Segment Start: MATERIAL FOR THE TASK

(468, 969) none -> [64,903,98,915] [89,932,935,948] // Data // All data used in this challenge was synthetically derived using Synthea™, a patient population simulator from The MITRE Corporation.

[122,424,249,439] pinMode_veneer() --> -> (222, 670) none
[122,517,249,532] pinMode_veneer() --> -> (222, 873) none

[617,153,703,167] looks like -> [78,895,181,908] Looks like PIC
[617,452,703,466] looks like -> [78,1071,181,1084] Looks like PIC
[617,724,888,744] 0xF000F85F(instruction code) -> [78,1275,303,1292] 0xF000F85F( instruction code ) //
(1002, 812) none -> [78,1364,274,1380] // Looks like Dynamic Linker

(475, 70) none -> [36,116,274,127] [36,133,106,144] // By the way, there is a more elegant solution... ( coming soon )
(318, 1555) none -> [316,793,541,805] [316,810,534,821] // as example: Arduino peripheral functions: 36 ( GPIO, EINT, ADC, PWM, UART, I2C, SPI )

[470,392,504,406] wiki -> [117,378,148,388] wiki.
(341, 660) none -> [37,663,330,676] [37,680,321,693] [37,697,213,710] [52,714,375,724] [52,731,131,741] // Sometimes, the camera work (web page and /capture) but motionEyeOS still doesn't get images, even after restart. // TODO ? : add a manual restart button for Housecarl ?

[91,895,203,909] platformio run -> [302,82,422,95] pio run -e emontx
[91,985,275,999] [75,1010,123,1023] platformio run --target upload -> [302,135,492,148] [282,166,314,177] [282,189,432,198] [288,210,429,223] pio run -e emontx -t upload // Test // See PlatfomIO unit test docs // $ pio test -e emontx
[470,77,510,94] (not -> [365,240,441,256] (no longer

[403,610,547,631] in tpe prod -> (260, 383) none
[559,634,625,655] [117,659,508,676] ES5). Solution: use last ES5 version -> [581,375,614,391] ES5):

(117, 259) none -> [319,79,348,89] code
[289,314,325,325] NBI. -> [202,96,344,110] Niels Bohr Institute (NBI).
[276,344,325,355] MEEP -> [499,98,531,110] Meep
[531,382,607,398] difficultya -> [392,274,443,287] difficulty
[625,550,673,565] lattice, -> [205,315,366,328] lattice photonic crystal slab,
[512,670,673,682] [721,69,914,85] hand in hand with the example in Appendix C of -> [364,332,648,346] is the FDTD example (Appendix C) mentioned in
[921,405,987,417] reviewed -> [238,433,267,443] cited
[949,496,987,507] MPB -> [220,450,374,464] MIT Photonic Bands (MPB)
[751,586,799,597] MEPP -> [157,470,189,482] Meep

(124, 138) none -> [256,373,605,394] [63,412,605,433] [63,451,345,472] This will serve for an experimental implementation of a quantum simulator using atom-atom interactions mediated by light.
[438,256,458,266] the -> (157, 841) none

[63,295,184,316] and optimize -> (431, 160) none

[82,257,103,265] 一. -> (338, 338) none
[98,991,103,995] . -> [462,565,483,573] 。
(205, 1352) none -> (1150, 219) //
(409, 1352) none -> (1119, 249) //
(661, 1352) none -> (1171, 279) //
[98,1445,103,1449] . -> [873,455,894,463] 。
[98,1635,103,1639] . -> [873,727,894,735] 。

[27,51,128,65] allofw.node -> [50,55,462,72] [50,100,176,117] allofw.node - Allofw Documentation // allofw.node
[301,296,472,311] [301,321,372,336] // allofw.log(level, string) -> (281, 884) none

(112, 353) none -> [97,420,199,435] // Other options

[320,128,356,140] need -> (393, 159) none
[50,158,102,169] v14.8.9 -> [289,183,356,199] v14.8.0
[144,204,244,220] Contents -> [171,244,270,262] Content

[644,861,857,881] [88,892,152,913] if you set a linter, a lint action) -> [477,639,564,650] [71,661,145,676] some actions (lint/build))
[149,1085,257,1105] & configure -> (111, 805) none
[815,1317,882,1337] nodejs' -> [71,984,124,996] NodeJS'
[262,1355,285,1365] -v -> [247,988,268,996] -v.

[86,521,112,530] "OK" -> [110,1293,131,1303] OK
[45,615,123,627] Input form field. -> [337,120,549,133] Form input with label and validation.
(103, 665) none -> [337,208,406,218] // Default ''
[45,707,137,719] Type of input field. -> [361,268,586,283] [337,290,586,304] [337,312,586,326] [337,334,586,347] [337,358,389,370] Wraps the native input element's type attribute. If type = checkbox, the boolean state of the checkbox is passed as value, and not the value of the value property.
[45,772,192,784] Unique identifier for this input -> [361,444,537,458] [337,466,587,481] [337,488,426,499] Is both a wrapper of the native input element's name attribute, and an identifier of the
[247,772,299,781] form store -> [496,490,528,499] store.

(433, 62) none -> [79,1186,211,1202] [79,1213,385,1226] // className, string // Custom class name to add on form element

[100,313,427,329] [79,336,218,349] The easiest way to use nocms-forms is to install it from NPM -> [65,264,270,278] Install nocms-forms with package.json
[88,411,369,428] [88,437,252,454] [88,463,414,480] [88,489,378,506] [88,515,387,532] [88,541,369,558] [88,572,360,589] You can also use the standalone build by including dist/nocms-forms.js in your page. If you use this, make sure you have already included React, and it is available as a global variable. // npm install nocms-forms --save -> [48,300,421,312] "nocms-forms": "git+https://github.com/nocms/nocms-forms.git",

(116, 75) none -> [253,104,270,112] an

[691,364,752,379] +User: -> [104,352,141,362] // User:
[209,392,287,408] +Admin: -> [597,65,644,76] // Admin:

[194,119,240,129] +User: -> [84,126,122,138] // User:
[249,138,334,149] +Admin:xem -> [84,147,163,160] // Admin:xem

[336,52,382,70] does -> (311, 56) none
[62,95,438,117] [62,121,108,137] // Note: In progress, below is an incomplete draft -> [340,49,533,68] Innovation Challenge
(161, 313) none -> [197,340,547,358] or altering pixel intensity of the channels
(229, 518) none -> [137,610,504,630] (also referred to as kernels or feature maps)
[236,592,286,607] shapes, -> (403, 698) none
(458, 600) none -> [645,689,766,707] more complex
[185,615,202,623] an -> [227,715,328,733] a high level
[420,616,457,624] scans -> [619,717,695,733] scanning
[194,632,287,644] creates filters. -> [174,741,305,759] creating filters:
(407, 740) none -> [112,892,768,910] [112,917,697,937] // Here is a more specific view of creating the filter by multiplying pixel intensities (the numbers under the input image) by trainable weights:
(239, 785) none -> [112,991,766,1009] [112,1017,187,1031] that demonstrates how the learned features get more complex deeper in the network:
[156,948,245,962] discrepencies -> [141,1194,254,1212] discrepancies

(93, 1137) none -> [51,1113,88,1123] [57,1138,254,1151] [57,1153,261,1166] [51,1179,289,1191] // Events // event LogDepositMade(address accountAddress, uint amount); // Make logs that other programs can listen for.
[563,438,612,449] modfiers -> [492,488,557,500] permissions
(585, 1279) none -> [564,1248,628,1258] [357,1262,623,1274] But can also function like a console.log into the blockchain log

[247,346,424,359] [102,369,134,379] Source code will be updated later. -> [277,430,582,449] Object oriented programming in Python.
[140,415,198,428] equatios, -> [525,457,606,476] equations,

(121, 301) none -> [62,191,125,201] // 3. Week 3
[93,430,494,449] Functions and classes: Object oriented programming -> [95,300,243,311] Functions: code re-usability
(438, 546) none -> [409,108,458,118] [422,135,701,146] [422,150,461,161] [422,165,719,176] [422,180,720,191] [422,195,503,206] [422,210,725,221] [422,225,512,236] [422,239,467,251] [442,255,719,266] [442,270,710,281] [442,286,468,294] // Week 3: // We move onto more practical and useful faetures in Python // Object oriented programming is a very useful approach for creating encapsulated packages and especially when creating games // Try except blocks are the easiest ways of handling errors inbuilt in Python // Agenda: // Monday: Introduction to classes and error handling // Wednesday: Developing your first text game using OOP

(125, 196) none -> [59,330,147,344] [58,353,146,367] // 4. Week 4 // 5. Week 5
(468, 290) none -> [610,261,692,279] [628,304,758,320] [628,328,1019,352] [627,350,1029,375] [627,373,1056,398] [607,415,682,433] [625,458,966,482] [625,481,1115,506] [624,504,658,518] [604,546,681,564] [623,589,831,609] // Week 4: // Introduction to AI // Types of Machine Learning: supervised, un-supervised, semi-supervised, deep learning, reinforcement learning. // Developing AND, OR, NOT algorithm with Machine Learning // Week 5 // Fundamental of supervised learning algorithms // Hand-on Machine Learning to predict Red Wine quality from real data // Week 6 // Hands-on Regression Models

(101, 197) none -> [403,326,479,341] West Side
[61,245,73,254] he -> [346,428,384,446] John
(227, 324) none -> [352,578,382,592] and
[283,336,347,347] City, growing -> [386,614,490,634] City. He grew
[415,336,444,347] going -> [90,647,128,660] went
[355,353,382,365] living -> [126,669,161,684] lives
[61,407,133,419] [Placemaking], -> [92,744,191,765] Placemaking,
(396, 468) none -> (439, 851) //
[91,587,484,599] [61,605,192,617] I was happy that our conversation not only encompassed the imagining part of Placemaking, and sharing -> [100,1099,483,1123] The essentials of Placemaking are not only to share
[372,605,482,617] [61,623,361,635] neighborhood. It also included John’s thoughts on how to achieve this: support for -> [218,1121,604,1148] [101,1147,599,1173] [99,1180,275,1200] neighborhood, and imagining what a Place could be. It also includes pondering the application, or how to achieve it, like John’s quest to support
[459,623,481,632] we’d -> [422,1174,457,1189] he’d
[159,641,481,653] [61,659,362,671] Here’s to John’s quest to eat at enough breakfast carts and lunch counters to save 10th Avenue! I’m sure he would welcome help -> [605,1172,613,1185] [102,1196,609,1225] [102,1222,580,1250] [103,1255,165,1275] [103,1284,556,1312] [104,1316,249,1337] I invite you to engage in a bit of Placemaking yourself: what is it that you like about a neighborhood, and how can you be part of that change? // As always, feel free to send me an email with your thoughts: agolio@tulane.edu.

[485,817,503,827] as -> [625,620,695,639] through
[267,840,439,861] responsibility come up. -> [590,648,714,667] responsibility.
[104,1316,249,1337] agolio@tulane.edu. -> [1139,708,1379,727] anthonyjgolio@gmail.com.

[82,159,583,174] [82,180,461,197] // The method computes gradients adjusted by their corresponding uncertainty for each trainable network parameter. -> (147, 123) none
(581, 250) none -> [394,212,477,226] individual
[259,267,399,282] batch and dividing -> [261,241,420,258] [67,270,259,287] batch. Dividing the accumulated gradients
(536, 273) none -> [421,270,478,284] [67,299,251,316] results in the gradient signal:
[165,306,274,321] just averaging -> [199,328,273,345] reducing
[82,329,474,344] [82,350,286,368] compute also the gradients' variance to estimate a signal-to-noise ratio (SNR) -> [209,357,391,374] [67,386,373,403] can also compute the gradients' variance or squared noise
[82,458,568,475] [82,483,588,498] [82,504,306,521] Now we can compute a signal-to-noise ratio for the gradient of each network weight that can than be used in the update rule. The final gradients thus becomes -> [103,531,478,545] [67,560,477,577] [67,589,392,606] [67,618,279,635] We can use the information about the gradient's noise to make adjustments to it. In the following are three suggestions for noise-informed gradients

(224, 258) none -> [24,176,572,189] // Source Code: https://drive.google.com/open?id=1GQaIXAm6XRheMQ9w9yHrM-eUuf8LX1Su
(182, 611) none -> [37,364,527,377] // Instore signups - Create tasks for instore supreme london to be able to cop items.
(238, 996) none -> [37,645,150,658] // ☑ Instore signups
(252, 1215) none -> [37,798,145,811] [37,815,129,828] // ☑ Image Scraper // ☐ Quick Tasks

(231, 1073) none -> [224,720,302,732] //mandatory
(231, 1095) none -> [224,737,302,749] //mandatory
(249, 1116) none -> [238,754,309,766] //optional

Segment End: MATERIAL FOR THE TASK

* _ACTIVITY_: Please transcribe exactly the lines above from the line that has "[949,496,987,507] MPB ->" up to and including the line that has "(409, 1352) none -> (1119, 249) //"; no other line belongs in the answer.

* _COMPLETED TASK_:
[949,496,987,507] MPB -> [220,450,374,464] MIT Photonic Bands (MPB)
[751,586,799,597] MEPP -> [157,470,189,482] Meep

(124, 138) none -> [256,373,605,394] [63,412,605,433] [63,451,345,472] This will serve for an experimental implementation of a quantum simulator using atom-atom interactions mediated by light.
[438,256,458,266] the -> (157, 841) none

[63,295,184,316] and optimize -> (431, 160) none

[82,257,103,265] 一. -> (338, 338) none
[98,991,103,995] . -> [462,565,483,573] 。
(205, 1352) none -> (1150, 219) //
(409, 1352) none -> (1119, 249) //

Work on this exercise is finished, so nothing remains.